## About this exercise
Each entry below should appear again exactly as written, without pictures.

## Content revision data
- Opening Delimiter -

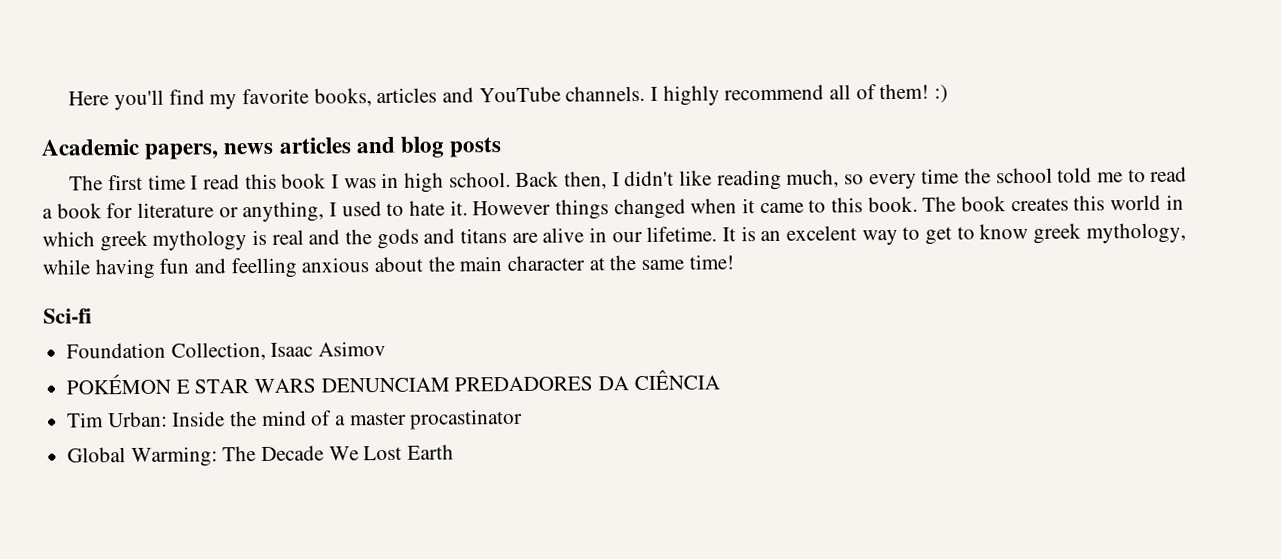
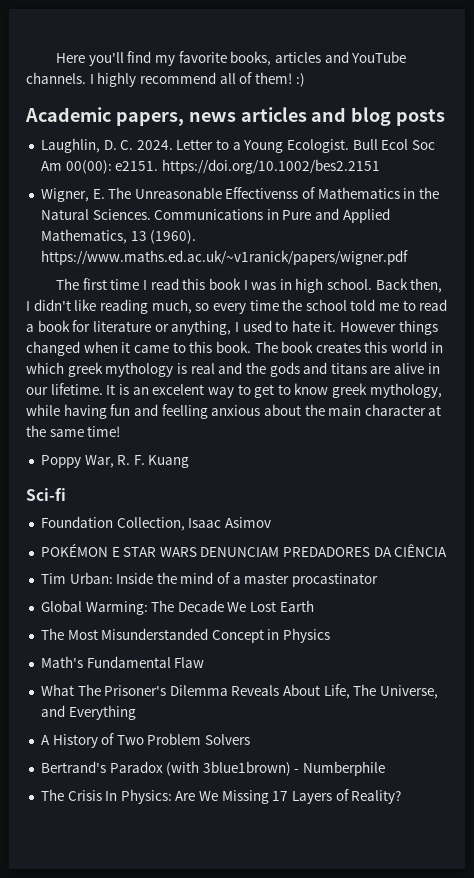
+ Laughlin, D. C. 2024. Letter to a Young Ecologist. Bull Ecol Soc Am 00(00): e2151. https://doi.org/10.1002/bes2.2151
+ Wigner, E. The Unreasonable Effectivenss of Mathematics in the Natural Sciences. Communications in Pure and Applied Mathematics, 13 (1960). https://www.maths.ed.ac.uk/~v1ranick/papers/wigner.pdf
+ Poppy War, R. F. Kuang
+ The Most Misunderstanded Concept in Physics
+ Math's Fundamental Flaw
+ What The Prisoner's Dilemma Reveals About Life, The Universe, and Everything
+ A History of Two Problem Solvers
+ Bertrand's Paradox (with 3blue1brown) - Numberphile
+ The Crisis In Physics: Are We Missing 17 Layers of Reality?

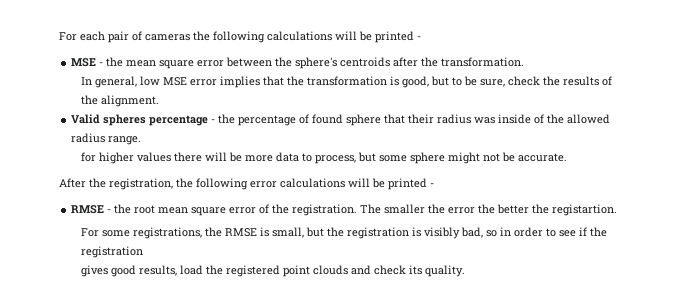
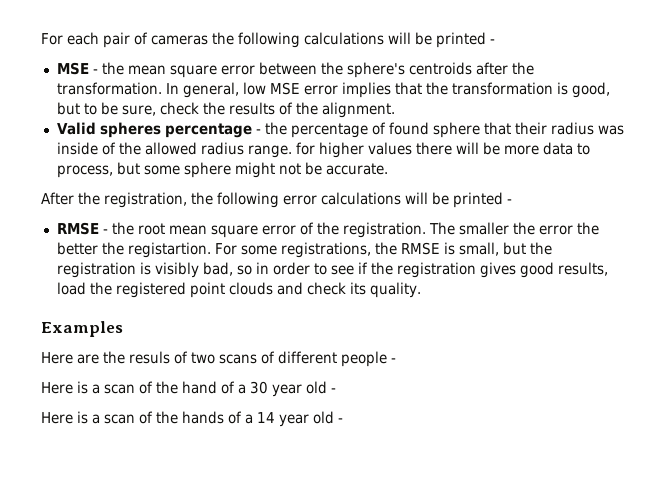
- MSE - the mean square error between the sphere's centroids after the transformation.
- In general, low MSE error implies that the transformation is good, but to be sure, check the results of the alignment.
+ MSE - the mean square error between the sphere's centroids after the transformation. In general, low MSE error implies that the transformation is good, but to be sure, check the results of the alignment.
- Valid spheres percentage - the percentage of found sphere that their radius was inside of the allowed radius range.
- for higher values there will be more data to process, but some sphere might not be accurate.
+ Valid spheres percentage - the percentage of found sphere that their radius was inside of the allowed radius range. for higher values there will be more data to process, but some sphere might not be accurate.
- The smaller the error the better the registartion.
- For some registrations, the RMSE is small, but the registration is visibly bad, so in order to see if the registration
- gives good results, load the registered point clouds and check its quality.
+ The smaller the error the better the registartion. For some registrations, the RMSE is small, but the registration is visibly bad, so in order to see if the registration gives good results, load the registered point clouds and check its quality.
+ Examples
+ Here are the resuls of two scans of different people -
+ Here is a scan of the hand of a 30 year old -
+ Here is a scan of the hands of a 14 year old -

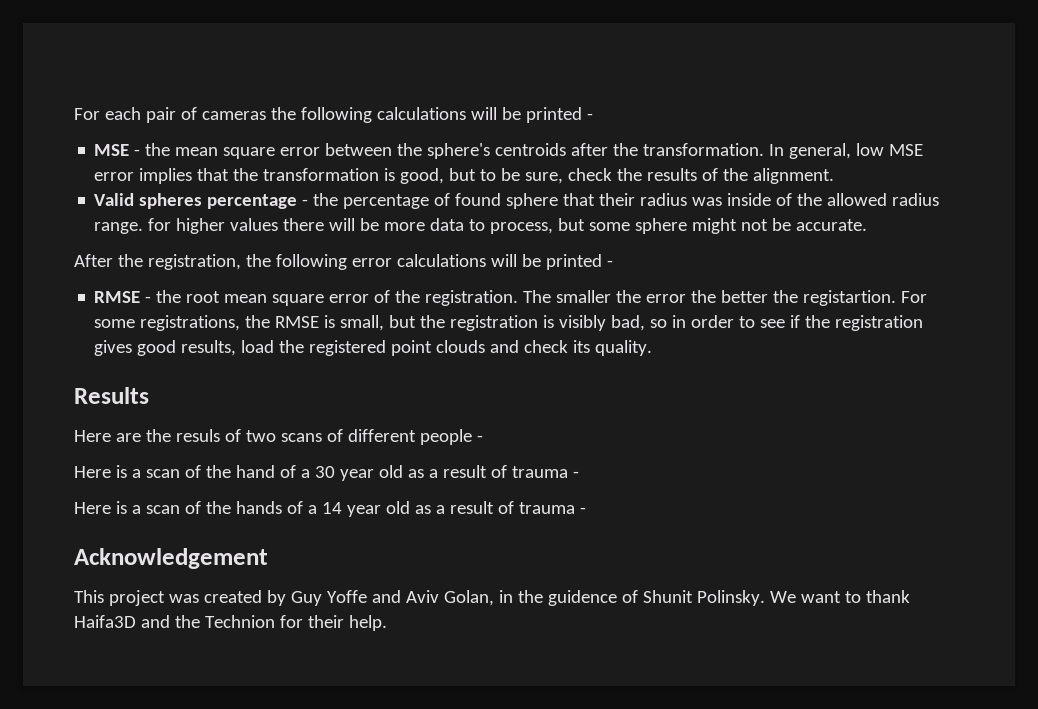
- Examples
+ Results
- Here is a scan of the hand of a 30 year old -
+ Here is a scan of the hand of a 30 year old as a result of trauma -
- Here is a scan of the hands of a 14 year old -
+ Here is a scan of the hands of a 14 year old as a result of trauma -
+ Acknowledgement
+ This project was created by Guy Yoffe and Aviv Golan, in the guidence of Shunit Polinsky. We want to thank Haifa3D and the Technion for their help.

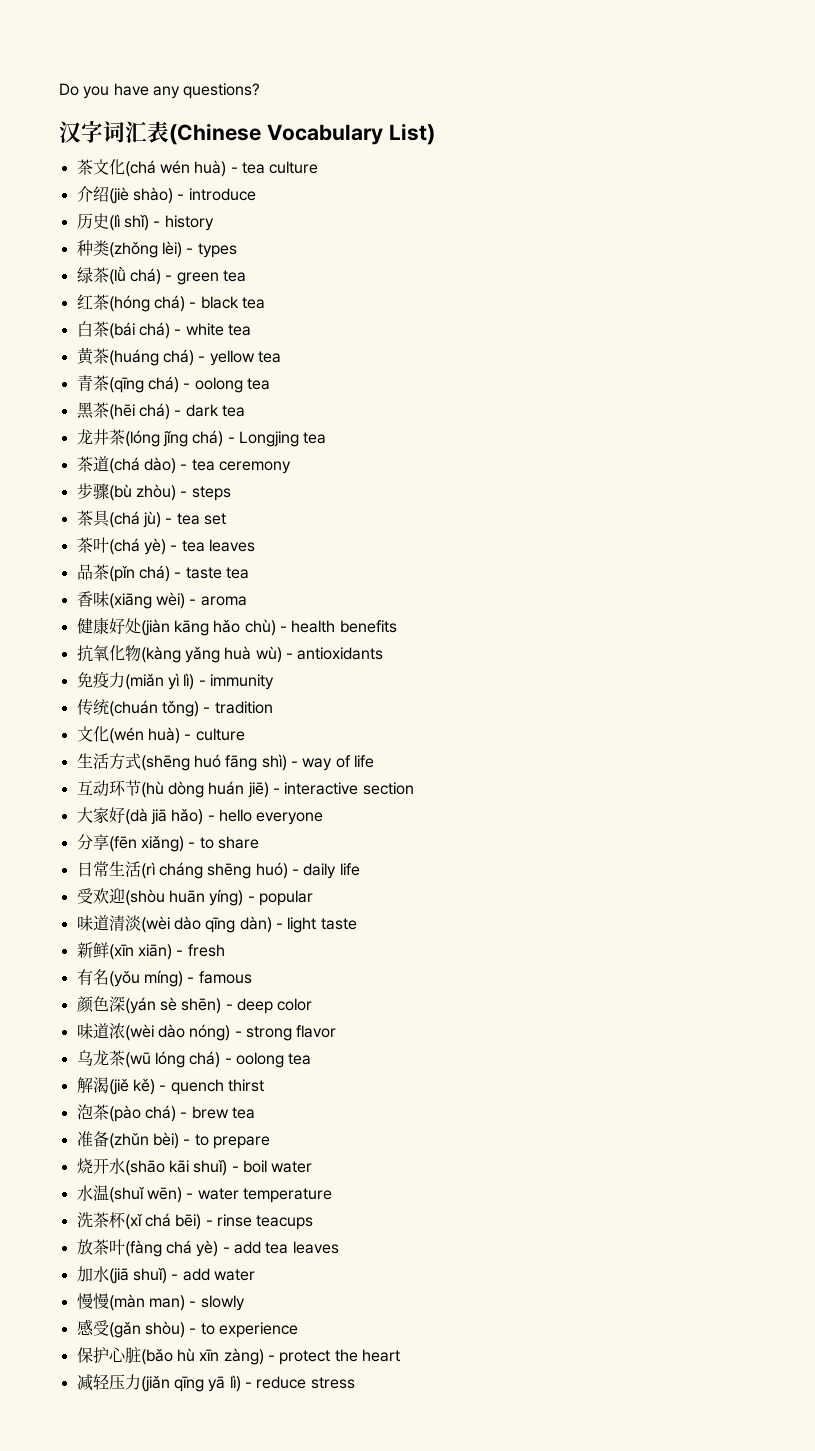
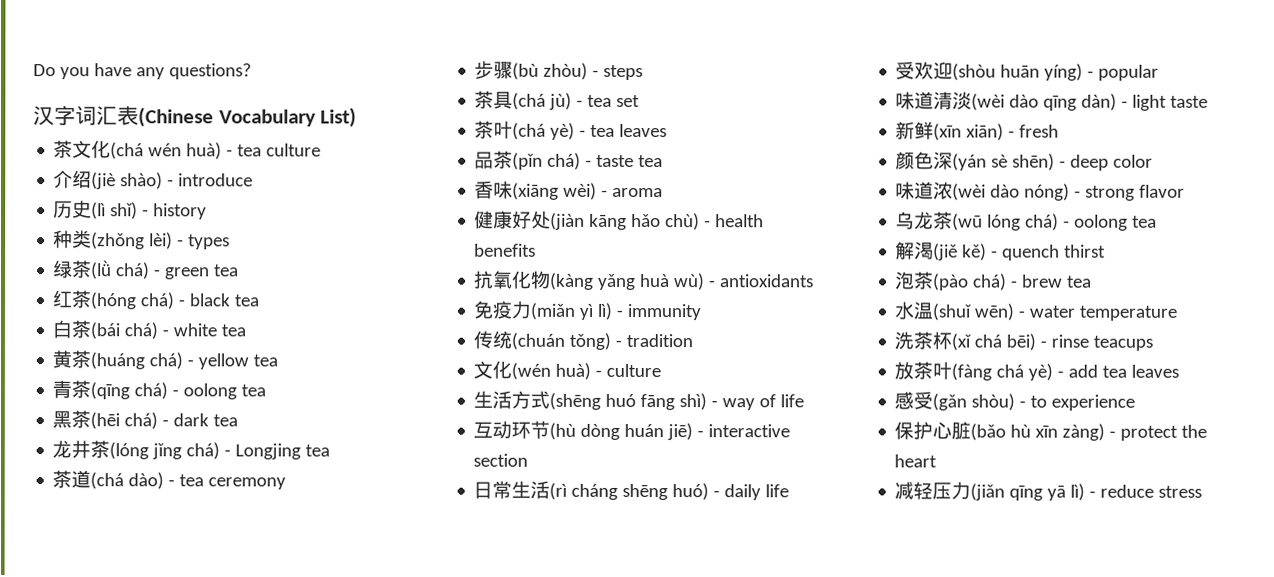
- 大家好(dà jiā hǎo) - hello everyone
- 分享(fēn xiǎng) - to share
- 有名(yǒu míng) - famous
- 准备(zhǔn bèi) - to prepare
- 烧开水(shāo kāi shuǐ) - boil water
- 加水(jiā shuǐ) - add water
- 慢慢(màn man) - slowly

- Closing Delimiter -

## Task answer
+ Laughlin, D. C. 2024. Letter to a Young Ecologist. Bull Ecol Soc Am 00(00): e2151. https://doi.org/10.1002/bes2.2151
+ Wigner, E. The Unreasonable Effectivenss of Mathematics in the Natural Sciences. Communications in Pure and Applied Mathematics, 13 (1960). https://www.maths.ed.ac.uk/~v1ranick/papers/wigner.pdf
+ Poppy War, R. F. Kuang
+ The Most Misunderstanded Concept in Physics
+ Math's Fundamental Flaw
+ What The Prisoner's Dilemma Reveals About Life, The Universe, and Everything
+ A History of Two Problem Solvers
+ Bertrand's Paradox (with 3blue1brown) - Numberphile
+ The Crisis In Physics: Are We Missing 17 Layers of Reality?

- MSE - the mean square error between the sphere's centroids after the transformation.
- In general, low MSE error implies that the transformation is good, but to be sure, check the results of the alignment.
+ MSE - the mean square error between the sphere's centroids after the transformation. In general, low MSE error implies that the transformation is good, but to be sure, check the results of the alignment.
- Valid spheres percentage - the percentage of found sphere that their radius was inside of the allowed radius range.
- for higher values there will be more data to process, but some sphere might not be accurate.
+ Valid spheres percentage - the percentage of found sphere that their radius was inside of the allowed radius range. for higher values there will be more data to process, but some sphere might not be accurate.
- The smaller the error the better the registartion.
- For some registrations, the RMSE is small, but the registration is visibly bad, so in order to see if the registration
- gives good results, load the registered point clouds and check its quality.
+ The smaller the error the better the registartion. For some registrations, the RMSE is small, but the registration is visibly bad, so in order to see if the registration gives good results, load the registered point clouds and check its quality.
+ Examples
+ Here are the resuls of two scans of different people -
+ Here is a scan of the hand of a 30 year old -
+ Here is a scan of the hands of a 14 year old -

- Examples
+ Results
- Here is a scan of the hand of a 30 year old -
+ Here is a scan of the hand of a 30 year old as a result of trauma -
- Here is a scan of the hands of a 14 year old -
+ Here is a scan of the hands of a 14 year old as a result of trauma -
+ Acknowledgement
+ This project was created by Guy Yoffe and Aviv Golan, in the guidence of Shunit Polinsky. We want to thank Haifa3D and the Technion for their help.

- 大家好(dà jiā hǎo) - hello everyone
- 分享(fēn xiǎng) - to share
- 有名(yǒu míng) - famous
- 准备(zhǔn bèi) - to prepare
- 烧开水(shāo kāi shuǐ) - boil water
- 加水(jiā shuǐ) - add water
- 慢慢(màn man) - slowly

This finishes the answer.